*Assignment*
Using the records beneath, say how many lines contain the word "none", without comment.

Change listing data
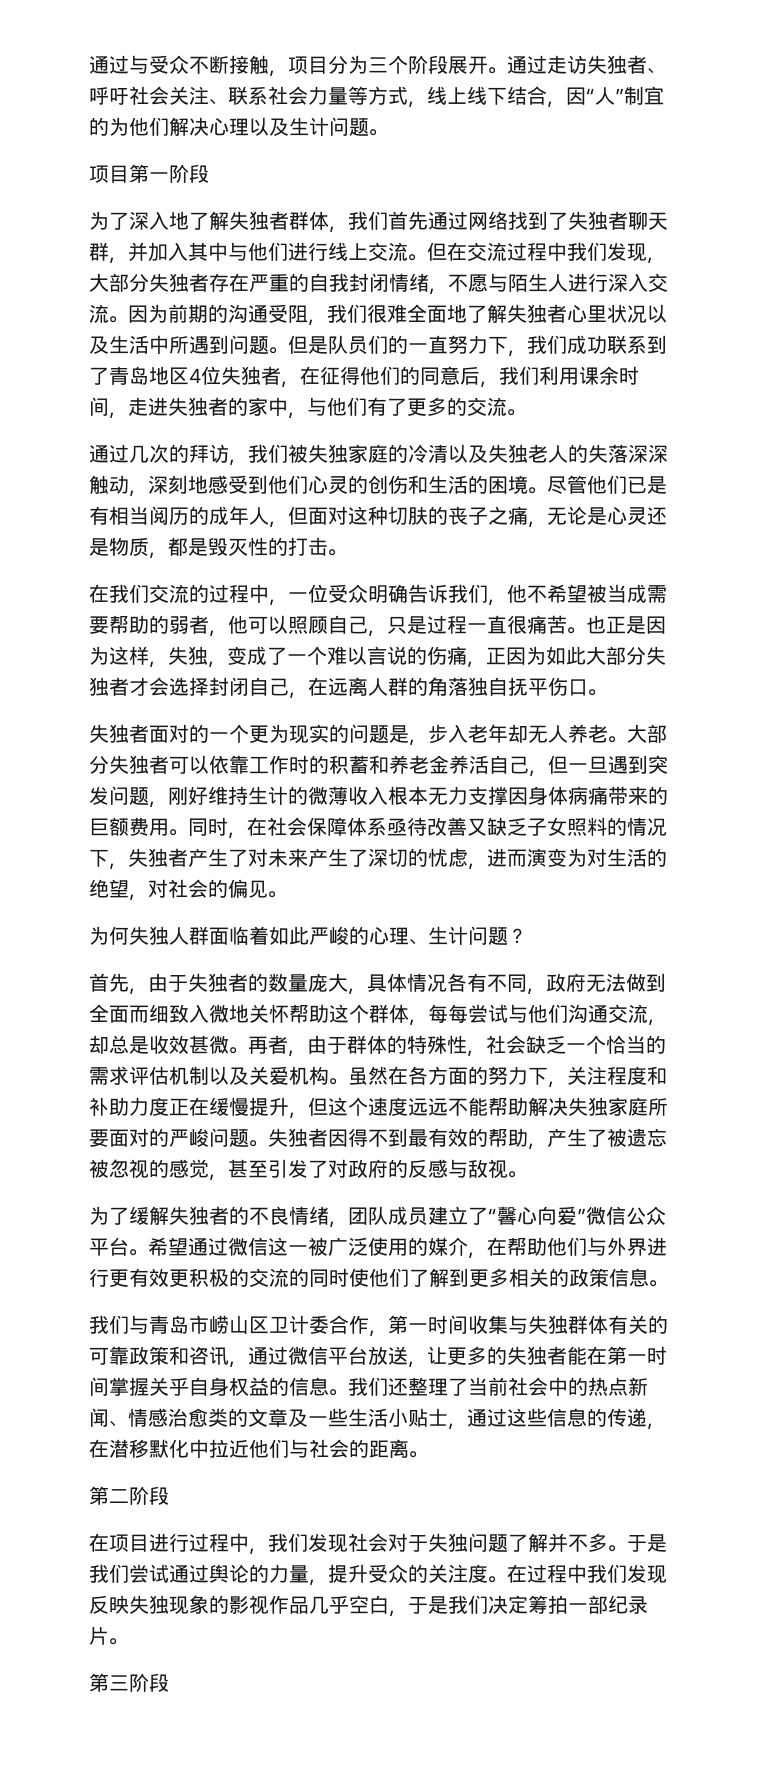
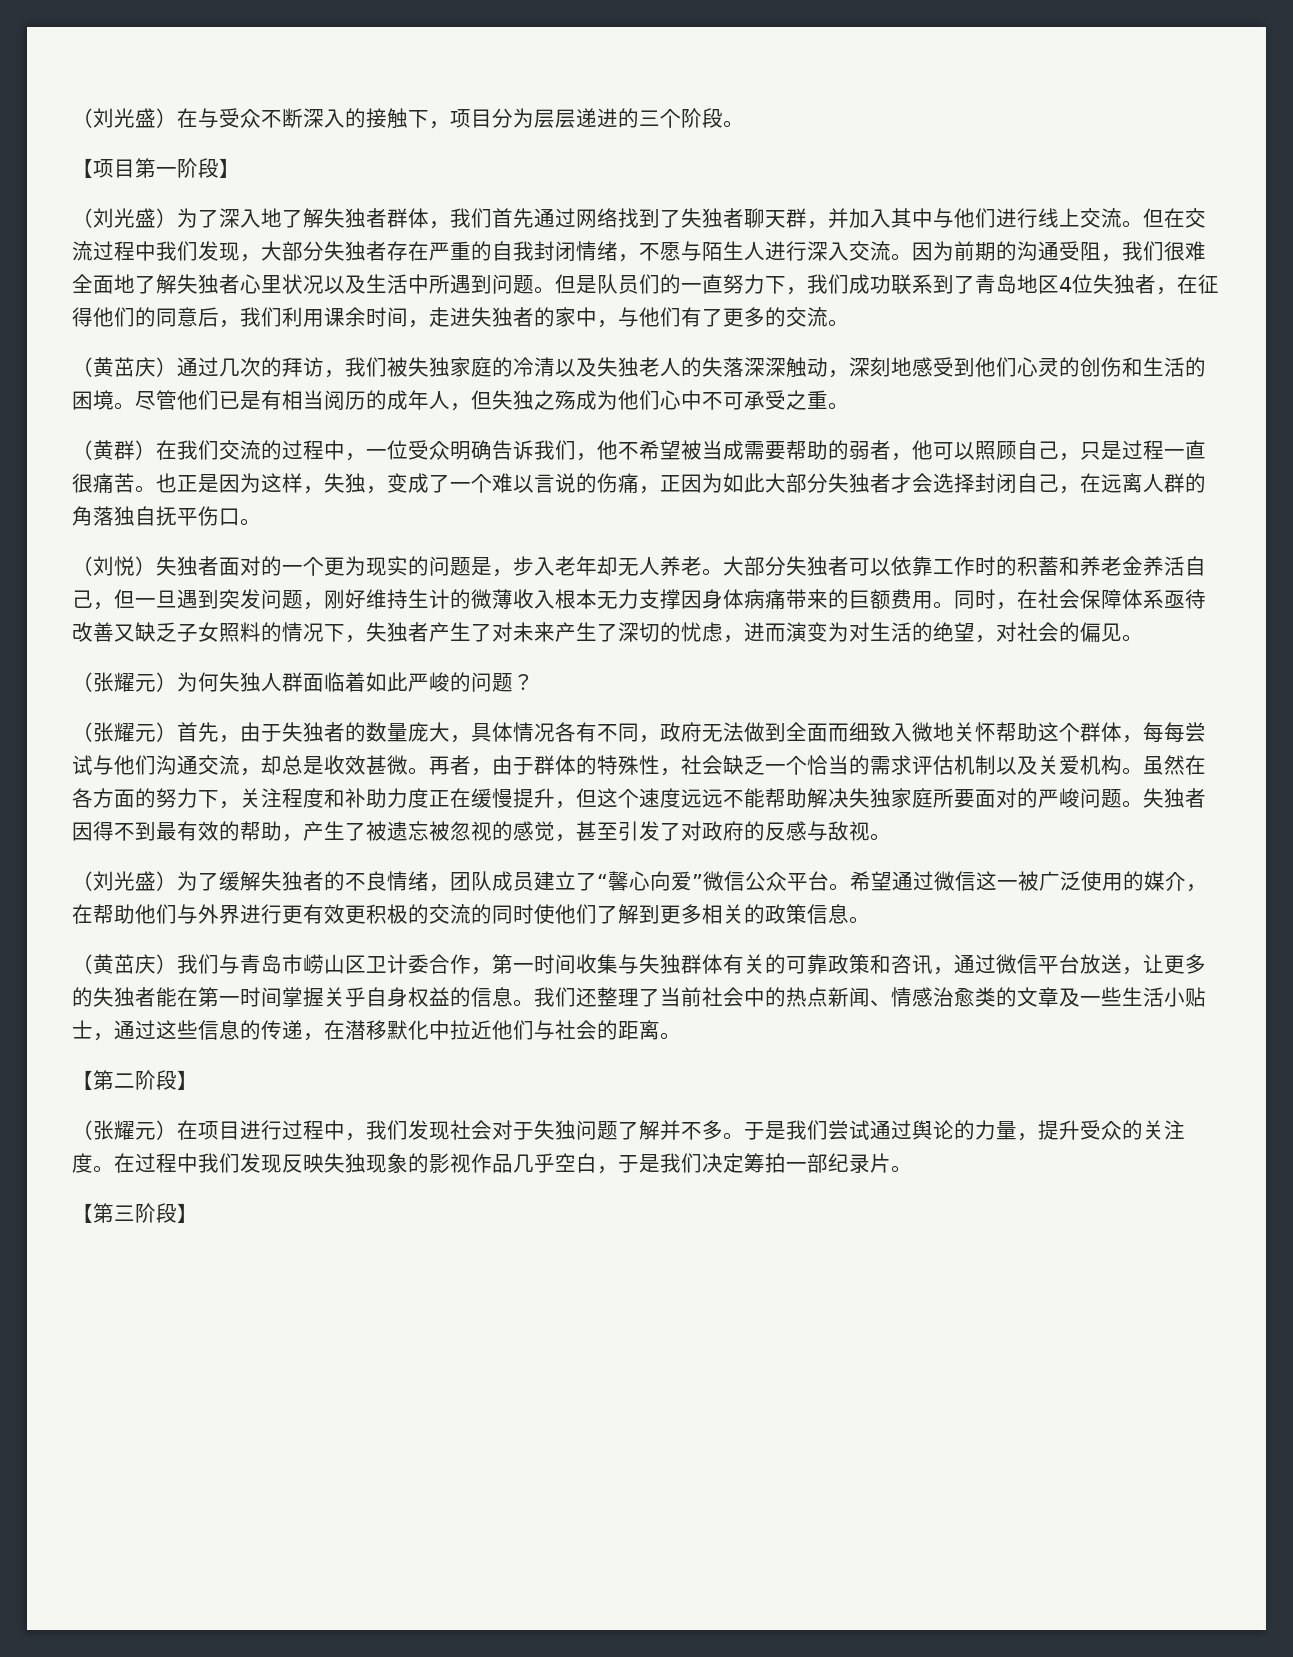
[89,55,666,77] [89,86,664,108] [89,117,388,136] 通过与受众不断接触，项目分为三个阶段展开。通过走访失独者、呼吁社会关注、联系社会力量等方式，线上线下结合，因“人”制宜的为他们解决心理以及生计问题。 // -> [72,108,744,129] [72,158,93,178] （刘光盛）在与受众不断深入的接触下，项目分为层层递进的三个阶段。 // 【
(209, 173) // -> [219,158,240,178] [72,208,177,228] 】 // （刘光盛）
(526, 412) none -> [72,357,177,377] （黄茁庆）
[308,506,667,528] [89,537,347,559] 面对这种切肤的丧子之痛，无论是心灵还是物质，都是毁灭性的打击。 // -> [492,390,849,410] [72,440,156,460] 失独之殇成为他们心中不可承受之重。 // （黄群）
(607, 692) none -> [72,556,156,576] （刘悦）
(287, 894) none -> [72,672,177,692] （张耀元）
[369,926,468,945] 心理、生计 -> (471, 682) none
(527, 936) none -> [72,722,177,742] （张耀元）
(527, 1174) none -> [72,871,177,891] （刘光盛）
(668, 1283) none -> [72,954,177,974] （黄茁庆）
(428, 1454) none -> [72,1070,93,1090] 【
(169, 1495) // -> [177,1070,198,1090] [72,1120,177,1140] 】 // （张耀元）
(128, 1641) none -> [72,1203,93,1223] 【
(169, 1682) none -> [177,1203,198,1223] 】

*Answer space*
10